GAIL (India) Limited and Vitol Asia Pte. Ltd. have executed a long-term LNG Sales and Purchase Agreement for the annual supply of approximately 1 million metric tonnes per annum of liquefied natural gas over a period of about 10 years, commencing in 2026. The agreement follows the binding term sheet signed by both companies in January 2024.
Under the agreement, Vitol will deliver LNG to GAIL from its global LNG portfolio.
Mr. Sanjay Kumar, director marketing at GAIL, emphasised the strategic importance of the partnership for the company’s growth objectives. “GAIL is expanding its long-term LNG portfolio to meet demand growth. We are pleased to partner with Vitol Asia Pte. Ltd., and this agreement represents a key milestone in reinforcing GAIL’s capability to reliably serve its diverse and evolving customer base,” he stated.
Jay Ng, CFO of Vitol Asia and Executive Committee member, highlighted the significance of the Indian market to Vitol’s strategy. “Vitol is honoured to extend its relationship with GAIL to a long term LNG supply contract. The growing Indian market is core to Vitol’s strategy and Vitol’s diversified portfolio enables it to offer India a stable supply of cleaner and competitive energy,” he said.
India’s Growing LNG Market
India emerged as the world’s fourth-largest LNG importer in 2024, with demand expected to rise steadily over the next decade.
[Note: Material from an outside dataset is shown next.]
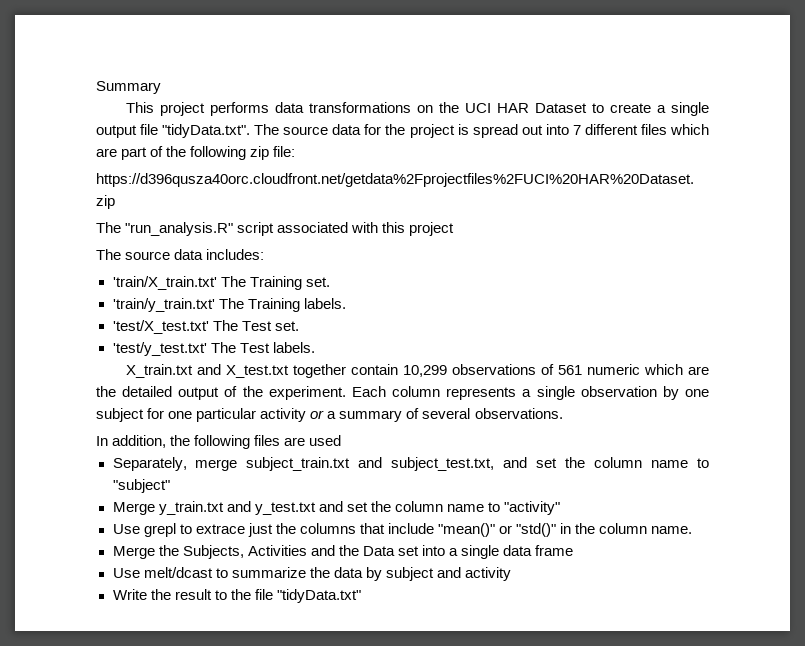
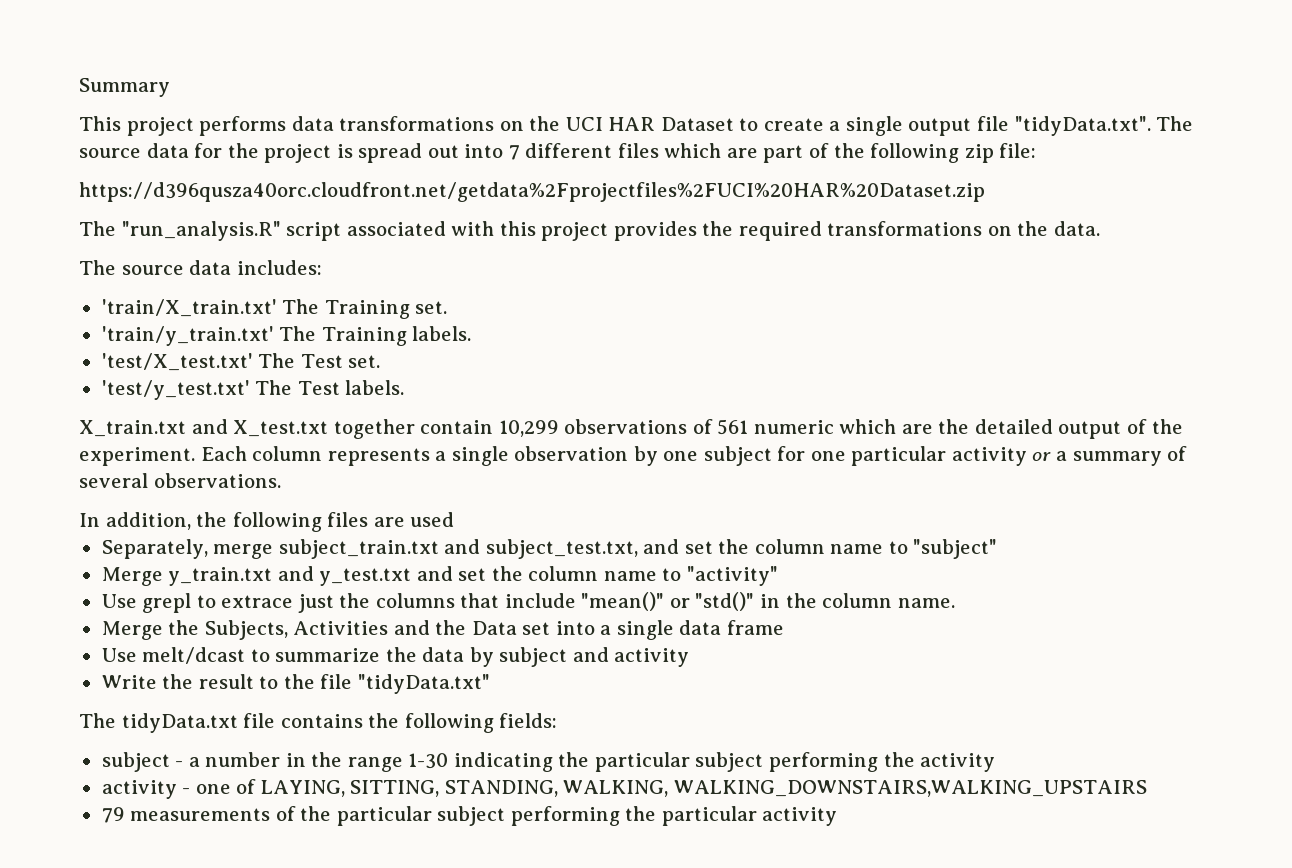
(455, 229) none -> [613,221,1100,241] provides the required transformations on the data.
(361, 596) none -> [79,713,558,733] [101,752,996,772] [101,779,1147,799] [101,806,838,826] // The tidyData.txt file contains the following fields: // subject - a number in the range 1-30 indicating the particular subject performing the activity // activity - one of LAYING, SITTING, STANDING, WALKING, WALKING_DOWNSTAIRS,WALKING_UPSTAIRS // 79 measurements of the particular subject performing the particular activity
The Government of India has established an ambitious target to increase the share of natural gas in the country’s primary energy mix from the current 6 percent to 15 percent by 2030.
Supporting this vision, India’s LNG regasification capacity has experienced substantial growth, nearly doubling from 21 MMTPA in 2014 to accommodate the expanding demand for natural gas in the country’s energy transition.